Higher Medicare Part B premiums for some. Most current Social Security recipients will continue to pay $96.40 each month for Medicare Part B medical insurance, the same amount as in 2009. But for new enrollees, Medicare Part B monthly premiums will be $110.50, a 15 percent increase from 2009 prices. Retirees with incomes greater than $85,000 ($170,000 for couples) also will pay higher premiums, ranging from $154.70 to $353.60 each month, depending on the income reported on their 2008 tax return.
Larger Medicare Part D premiums and out-of-pocket costs. The average monthly Part D premium will increase by 11 percent in 2010 if beneficiaries remain in their current plans, according to a recent analysis of 2010 plans by researchers at the Kaiser Family Foundation, Georgetown University, and the University of Chicago. About 61 percent of drug plans will charge a deductible in 2010, and 80 percent will have a coverage gap—or "doughnut hole"—during which beneficiaries must pay 100 percent of their drug costs, up from 45 percent and 75 percent respectively this year. "For those in a plan that increases its premium, people who have their Part D premiums deducted from their Social Security check could see a reduction in their Social Security payments beginning in January," says Tricia Neuman, director of the Medicare Policy Project at the Kaiser Family Foundation.
401(k) contribution caps stagnant. The contribution ceiling for 401(k)'s will stay the same next year. The maximum amount will remain $16,500. Those age 50 and older will be able to make catch-up contributions of an additional $5,500 next year, which is also unchanged from 2009. "There was speculation about whether that $16,500 would be reduced for 2010 because there was negative inflation in 2009, but the limits are not going down," says Mark Iwry, a senior treasury official. Workers with a retirement plan who earn less than $66,000 annually ($109,000 for couples) also can contribute up to $5,000 to a traditional or Roth IRA, and workers age 50 and over can contribute up to $6,000. The income limits don't apply to couples who don't have a retirement plan through their jobs.

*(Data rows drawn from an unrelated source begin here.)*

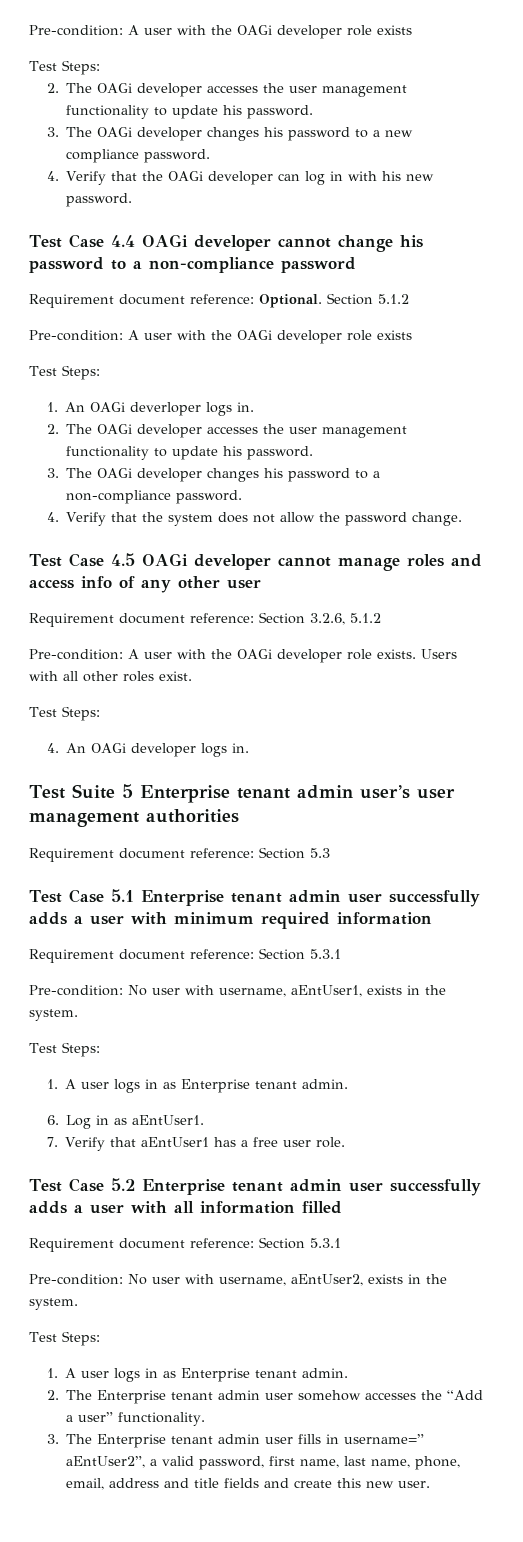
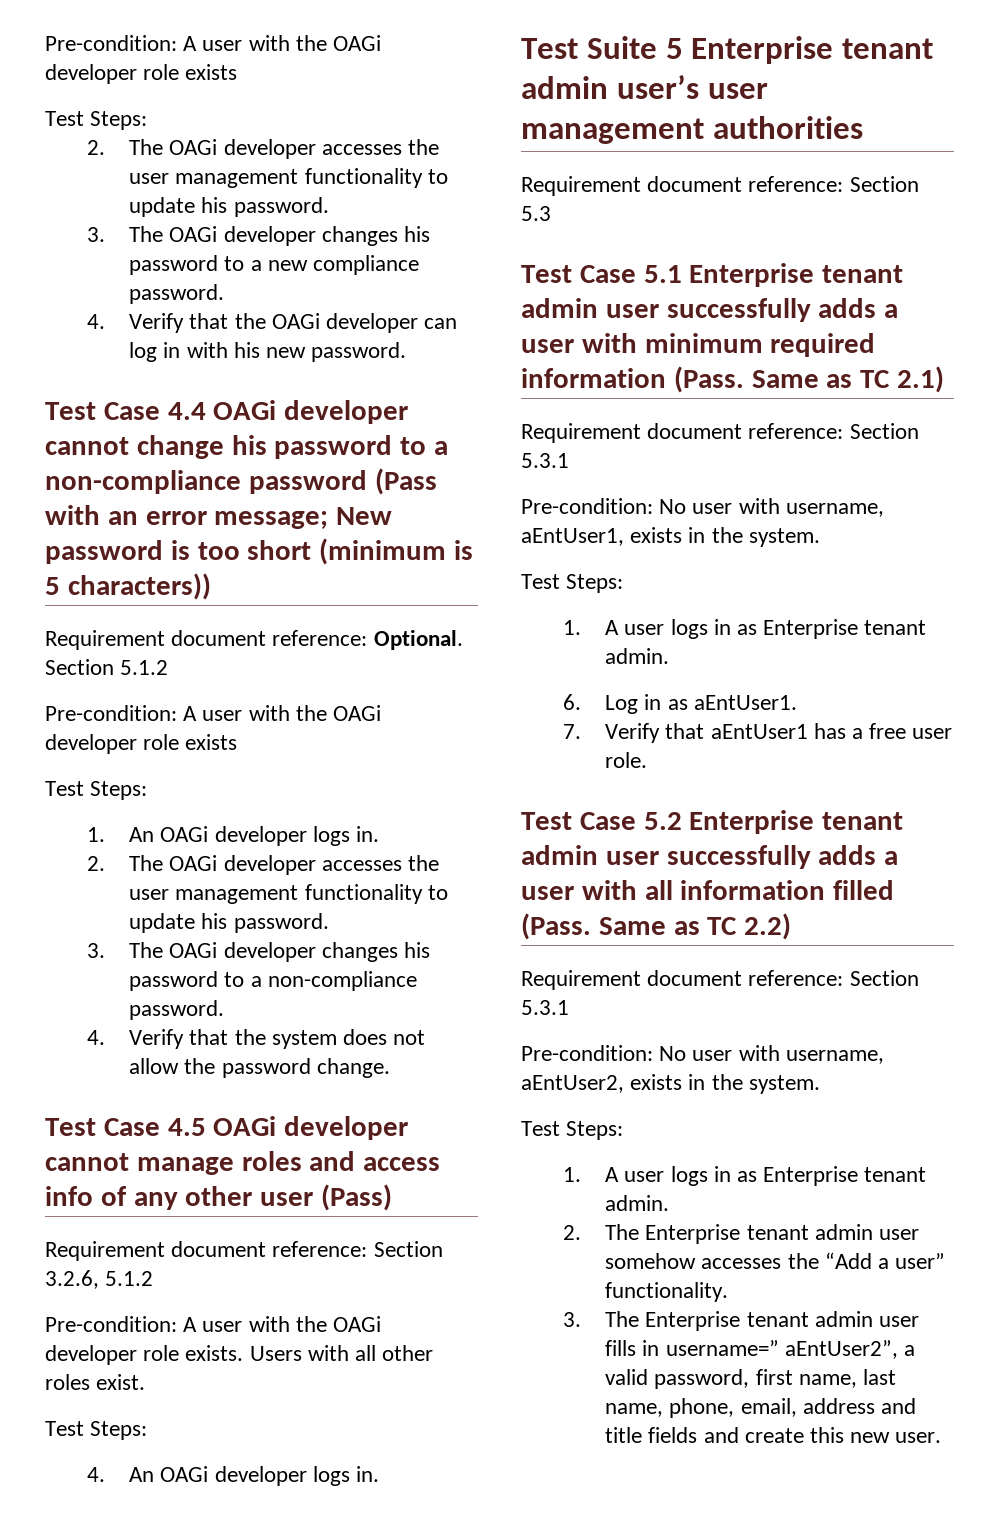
- Test Case 4.4 OAGi developer cannot change his password to a non-compliance password
+ Test Case 4.4 OAGi developer cannot change his password to a non-compliance password (Pass with an error message; New password is too short (minimum is 5 characters))
- 1. An OAGi deverloper logs in.
+ 1. An OAGi developer logs in.
- Test Case 4.5 OAGi developer cannot manage roles and access info of any other user
+ Test Case 4.5 OAGi developer cannot manage roles and access info of any other user (Pass)
- Test Case 5.1 Enterprise tenant admin user successfully adds a user with minimum required information
+ Test Case 5.1 Enterprise tenant admin user successfully adds a user with minimum required information (Pass. Same as TC 2.1)
- Test Case 5.2 Enterprise tenant admin user successfully adds a user with all information filled
+ Test Case 5.2 Enterprise tenant admin user successfully adds a user with all information filled (Pass. Same as TC 2.2)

Pension insurance limits stay the same. The federal government insures most private-sector pensions up to certain limits. The maximum amount that will be replaced by the government if your employer goes bankrupt in 2010 will be $54,000, which is unchanged from 2009. Insurance amounts are indexed to Social Security benefits, which will also remain the same in 2010, according to the Pension Benefit Guaranty Corp. As in previous years, the maximum insured pension is higher for workers who delay retirement and lower for those who retire early. Annual maximums are reduced for workers who elect survivor's benefits for a spouse.